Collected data
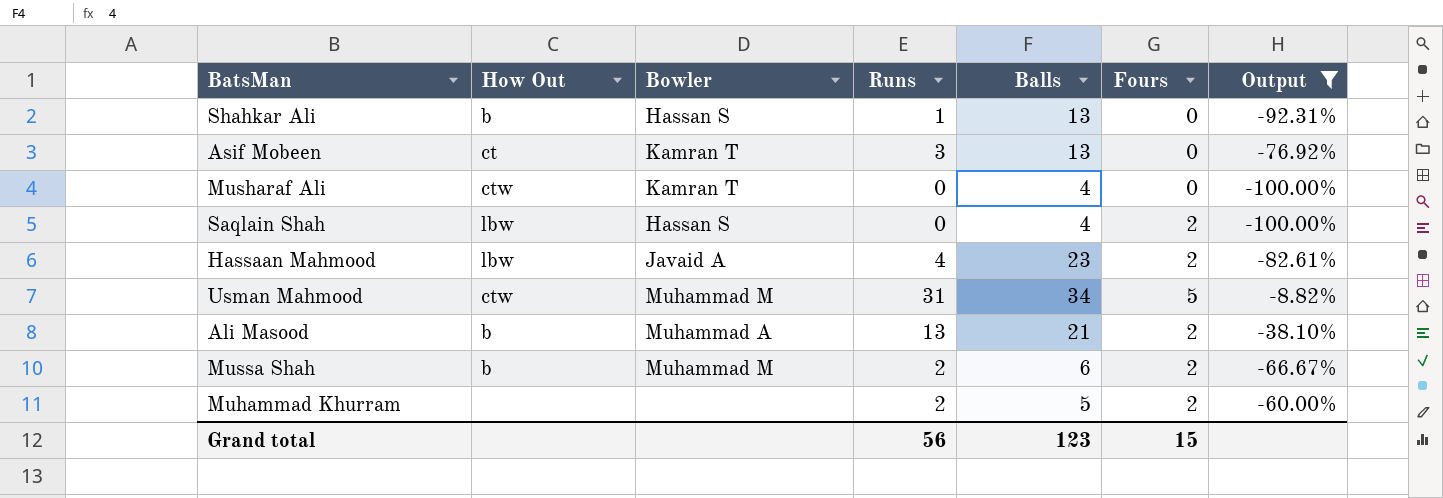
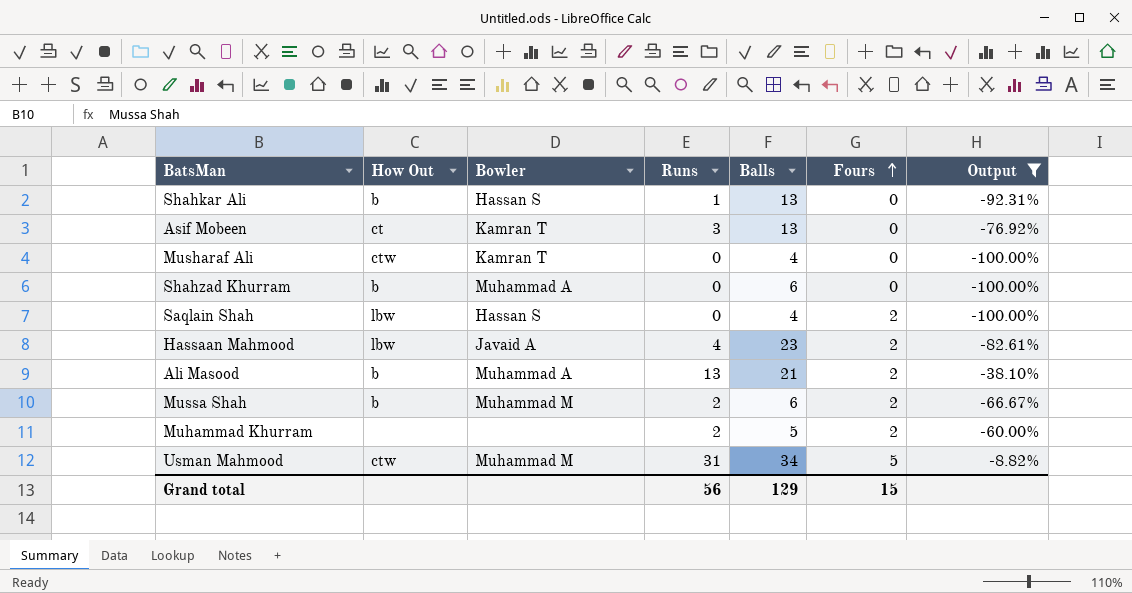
row order: none -> Fours ascending
row Shahzad Khurram: none -> b | Muhammad A | 0 | 6 | 0 | -100.00%
Grand total | Balls: 123 -> 129

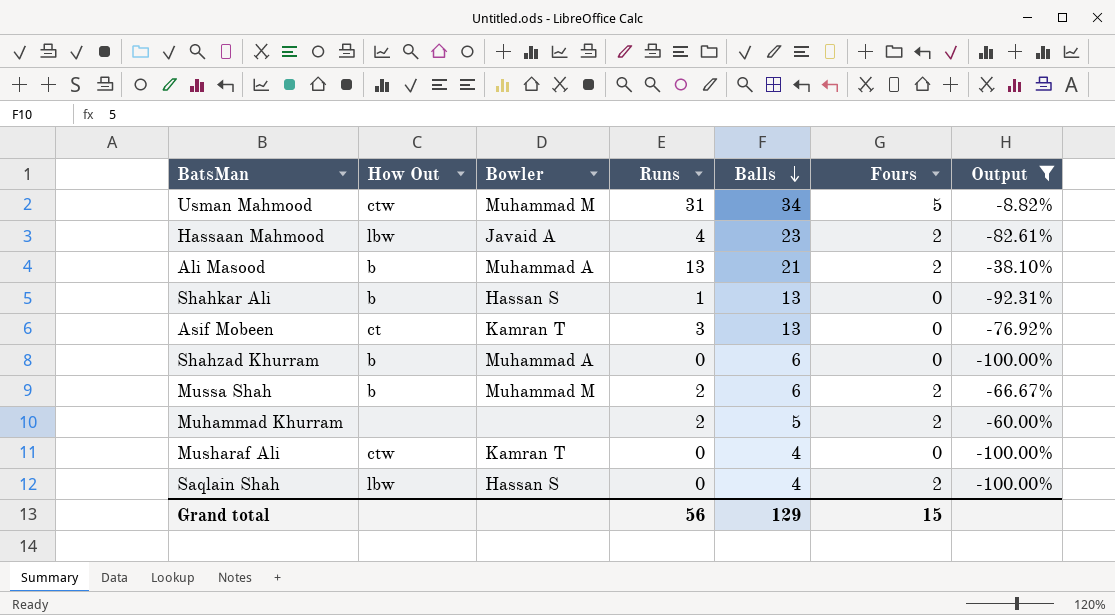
row order: Fours ascending -> Balls descending

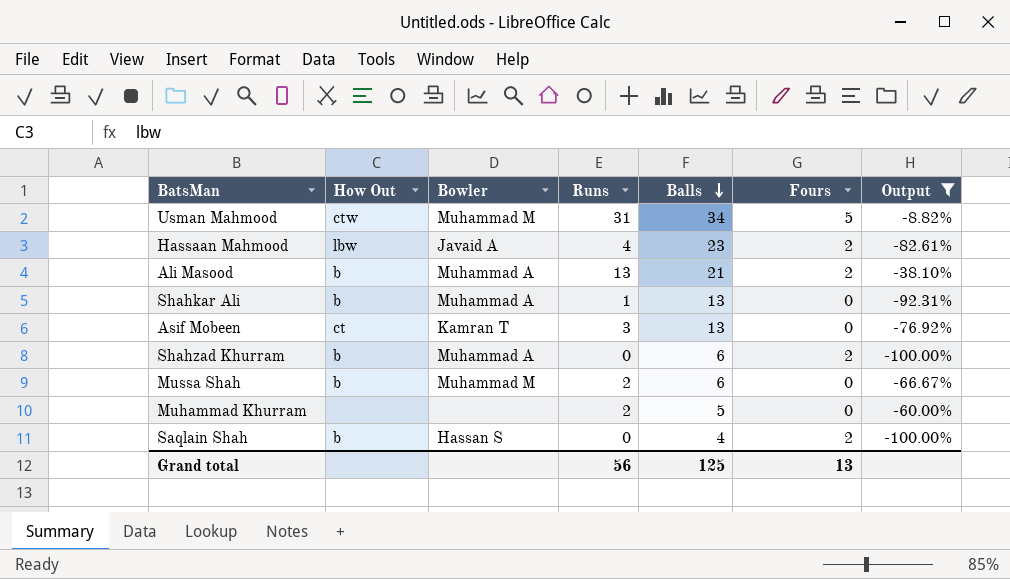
row Musharaf Ali: ctw | Kamran T | 0 | 4 | 0 | -100.00% -> none
Shahkar Ali | Bowler: Hassan S -> Muhammad A
Shahzad Khurram | Fours: 0 -> 2
Mussa Shah | Fours: 2 -> 0
Muhammad Khurram | Fours: 2 -> 0
Saqlain Shah | How Out: lbw -> b
Grand total | Balls: 129 -> 125
Grand total | Fours: 15 -> 13

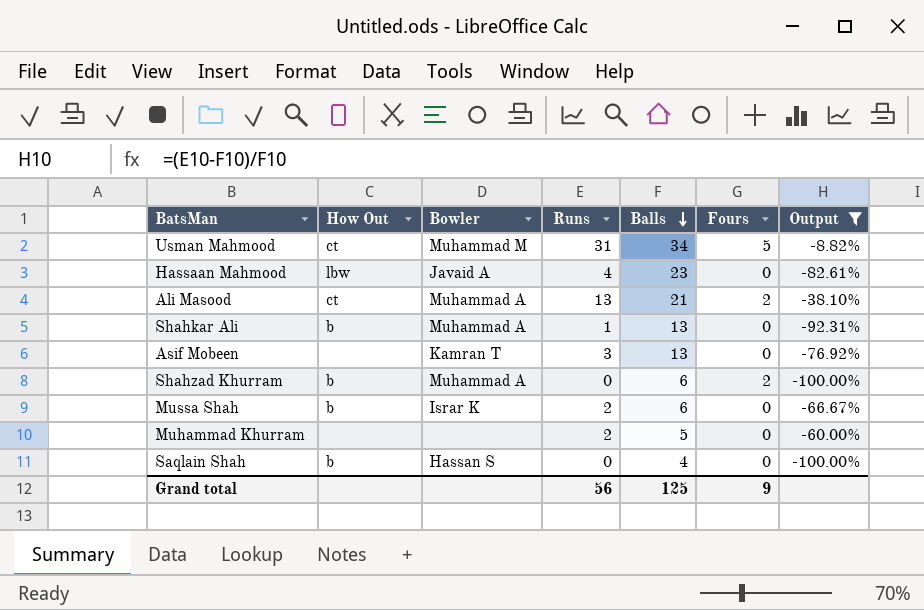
Usman Mahmood | How Out: ctw -> ct
Hassaan Mahmood | Fours: 2 -> 0
Ali Masood | How Out: b -> ct
Asif Mobeen | How Out: ct -> none
Mussa Shah | Bowler: Muhammad M -> Israr K
Saqlain Shah | Fours: 2 -> 0
Grand total | Fours: 13 -> 9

Task to carry out:
Please give back an exact copy of the entries above from their first line through the line containing "Mussa Shah | Fours: 2 -> 0", leaving the pictures aside.

Exercise result:
row order: none -> Fours ascending
row Shahzad Khurram: none -> b | Muhammad A | 0 | 6 | 0 | -100.00%
Grand total | Balls: 123 -> 129

row order: Fours ascending -> Balls descending

row Musharaf Ali: ctw | Kamran T | 0 | 4 | 0 | -100.00% -> none
Shahkar Ali | Bowler: Hassan S -> Muhammad A
Shahzad Khurram | Fours: 0 -> 2
Mussa Shah | Fours: 2 -> 0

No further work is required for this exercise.